And the Chinese expansion continues....
Chinese-Saudi energy deal expected
By Chris Oliver, MarketWatch
Last Update: 6:34 AM ET Jan. 23, 2006
HONG KONG (MarketWatch) -- China and Saudi Arabia are expected to sign an energy-cooperation deal this week, marking a milestone in relations between the two nations as King Abdullah begins a three-day visit to Beijing.
China's Foreign Ministry said the two leaders would oversee the signing of several contracts, without specifying a date, according to a report from the Xinhua news agency.
The deal is likely to include a memorandum of understanding calling for increased bilateral cooperation and investment in oil, natural gas and minerals, according to a report in the Asian Wall Street Journal, which cited an unnamed Saudi official.
It's Abdullah's first official overseas visit since taking the throne in August. And the visit is the first by a Saudi ruler since the two countries established diplomatic relations in 1990.
Analysts said the meeting will likely address China's technical ability to handle increased imports of heavy and sour crude oil -- the two main types of petroleum that China exports from Saudi Arabia.
China's coastal refineries can only handle about 500,000 barrels of sour crude daily, not far above the 400,000 barrels of Saudi crude it now imports a day.

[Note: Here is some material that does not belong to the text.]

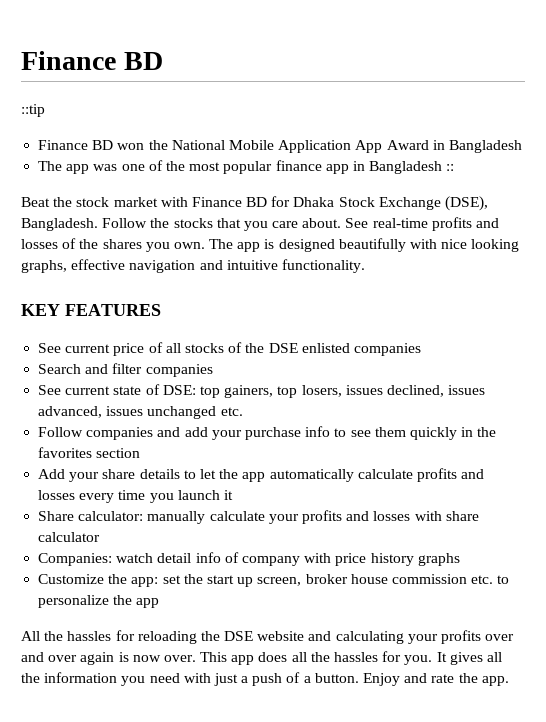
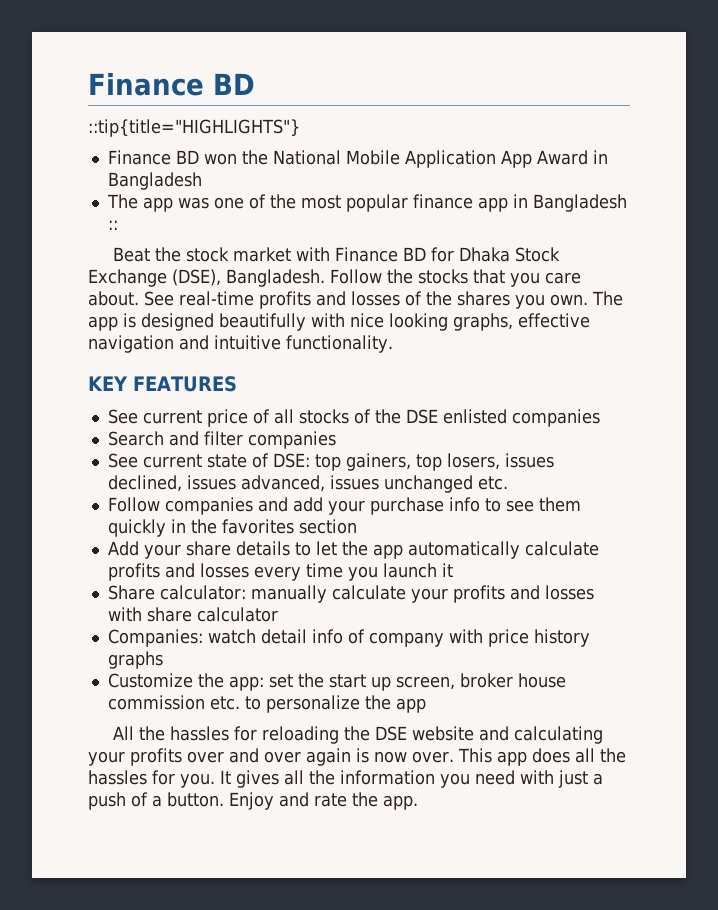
- ::tip
+ ::tip{title="HIGHLIGHTS"}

The deal comes as Saudi Arabia, the world's biggest oil supplier with the largest known reserves, seeks to diversify its economy and move away from too great a dependence on the United States, analysts said.
"In the coming years China will be the incremental buyer for Saudi crude along with India," said energy analyst Gordon Kwan, at Hong Kong brokerage CLSA. "So they want to make sure that Chinese refineries have the technology to process the type of crude oil that Saudi will be producing."
Abdullah's China visit is part of a four-nation Asian tour that will also include stops in India, Malaysia and Pakistan. Members of his delegation include Saudi Oil Minister Ali Naimi.
China's oil imports from Saudi Arabia have doubled in recent years from 12.5 million tons in 2002 to 22 million tons for the first 11 months of 2005. China's consumption, currently 7 million barrels per day, is growing at about 5% a year, spelling additional daily demand of 350,000 barrels.
Kwan estimates if China turned to Saudi Arabia for half its growing oil consumption, daily imports from the kingdom could double to 1 million barrels per day within two years, not far behind U.S. current daily imports of 1.2 million barrels per day.
"So even though in absolute size of purchase China is really only one-third that of the U.S., when it comes to incremental growth, China is a big player," Kwan says.
Analysts said the talks between the two leaders will also focus on terrorism and the potential for Chinese troops in Saudi Arabia.
Daniel Chan, chief investment strategist of DBS bank in Hong Kong, said in addition to crude oil, the talks will focus on boosting the import of refined oils in the form of diesels and other ready-to-use fuels.
"At this moment, I don't think there will be a specific deal," Chan said. "I think the important element is the commitment between the two governments. China has an interest in sourcing long-term oil reserves directly from the Middle East."
Chinese and Saudi oil companies have already signed several deals. China Petroleum & Chemical Corp. (HK:386: news, chart, profile) (SHI:
47.27, -2.16, -4.4%) , or Sinopec, is drilling for natural gas in Saudi Arabia.
Sinopec, China's second-biggest oil producer by volume, is also working with Saudi Aramco and Exxon Mobil (XOM:
60.53, -0.97, -1.6%) to build a refinery in the southern province of Fujian. Aramco is also doing engineering work for another Sinopec refinery in China's northeast.